As it turns out, gamification is a word. Merriam-Webster defines it as “the process of adding games or gamelike elements to something (such as a task) so as to encourage participation.” And while adults don’t necessarily need to be cajoled into learning since they’re curious and bring a wealth of experience to learning situations, there is something to be said for making learning more interactive. Gamification, and its close cousin “serious games”, can boost learner engagement and post-training job performance.
The following can be elevated when gamification techniques are used:
- Fun. We live in a society that provides plenty of opportunities for distraction. Adding an element of fun to e-learning can be a necessity in order to keep learners happy and engaged in a world that competes for their attention. Inserting leaderboards following a learning activity, for example, can add friendly competition to an otherwise dull topic.
- Retention. Repetition helps knowledge retention. By adding game-like exercises and simulations to courses, learners are encouraged to practice skills. Doing this frequently in order to recap reinforces the information and encourages retention. According to research by Capterra and TalentLMS, 83% of LMS users reported their students retained course content better using gamification.
- Motivation. Many people like to play games and compete, which makes gamification a natural way to enhance motivation to engage with the learning experience. By implementing reward systems that include points, levels or prizes, e-learning designers move participants towards completion. This is particularly true for those gamer types who are characterized by their fondness for achievement over exploration or socialization.

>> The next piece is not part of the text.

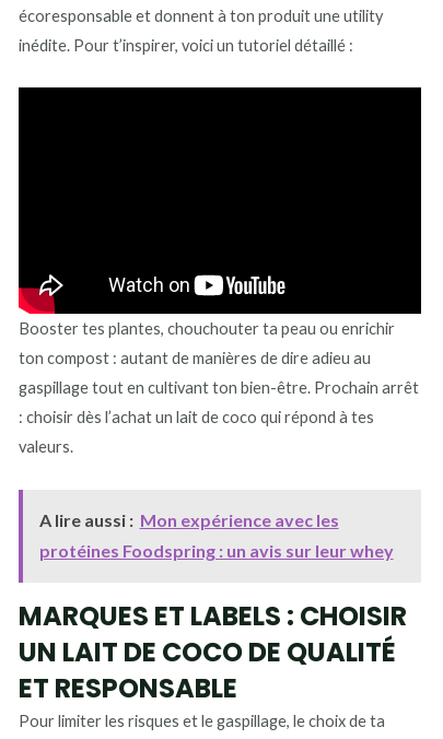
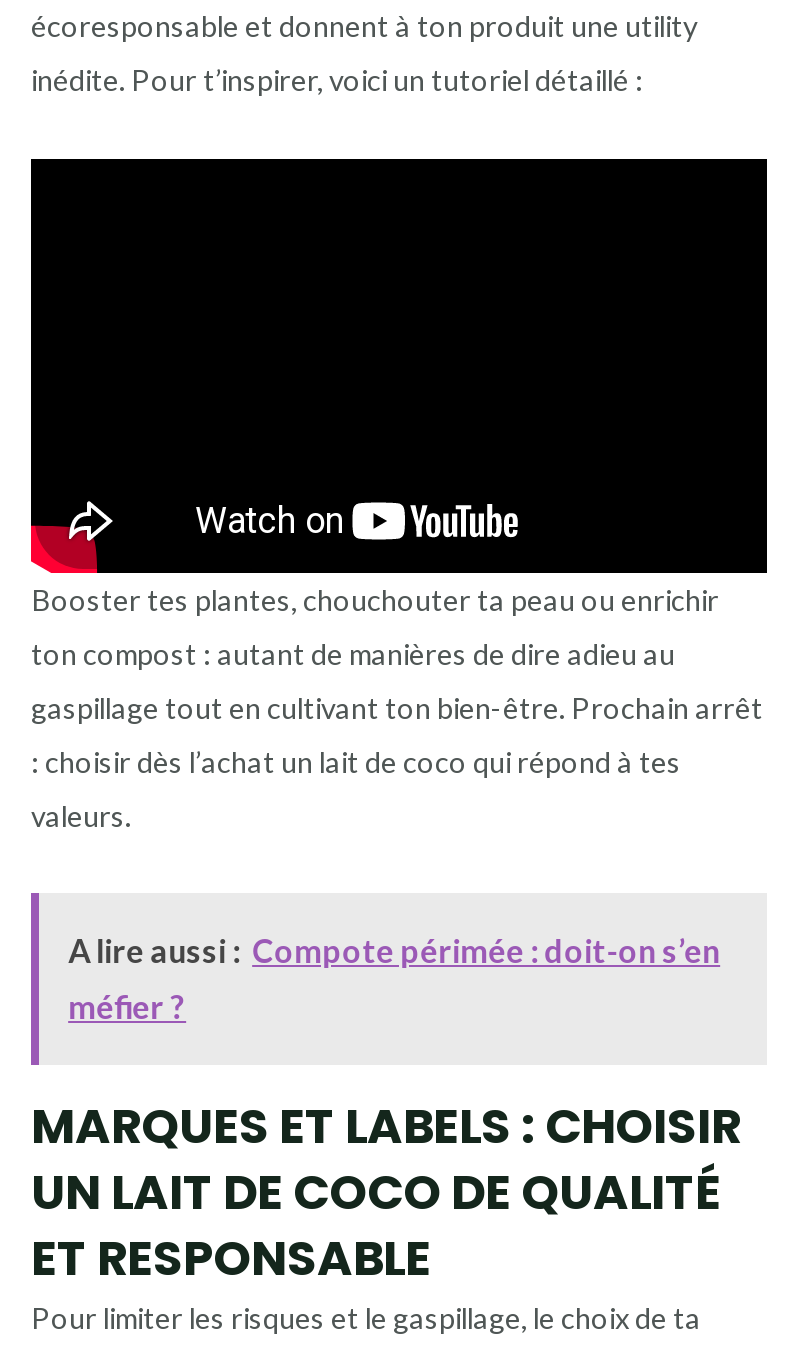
[39,510,339,530] A lire aussi : Mon expérience avec les -> [68,931,720,969] A lire aussi : Compote périmée : doit-on s’en
[39,540,393,561] protéines Foodspring : un avis sur leur whey -> [68,987,186,1025] méfier ?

- Feedback. Learning Management Systems (LMS) include tracking functionality. This facilitates the reporting of scores/progress and encourages advancement. When the internet was in its infancy and load speeds were slower, we were more patient. But the expectation for top speeds has grown. According to Kissmetrics, 47% of consumers expect a web page to load in 2 seconds or less. Immediate feedback not only feeds our need for instant gratification, but it provides just-in-time information regarding mistakes that allows for quick learning.
Gimmick or learning? When designed well, gamification is no gimmick. Fun, retention, motivation and feedback are just a few reasons to consider adding game elements to serious e-learning courses.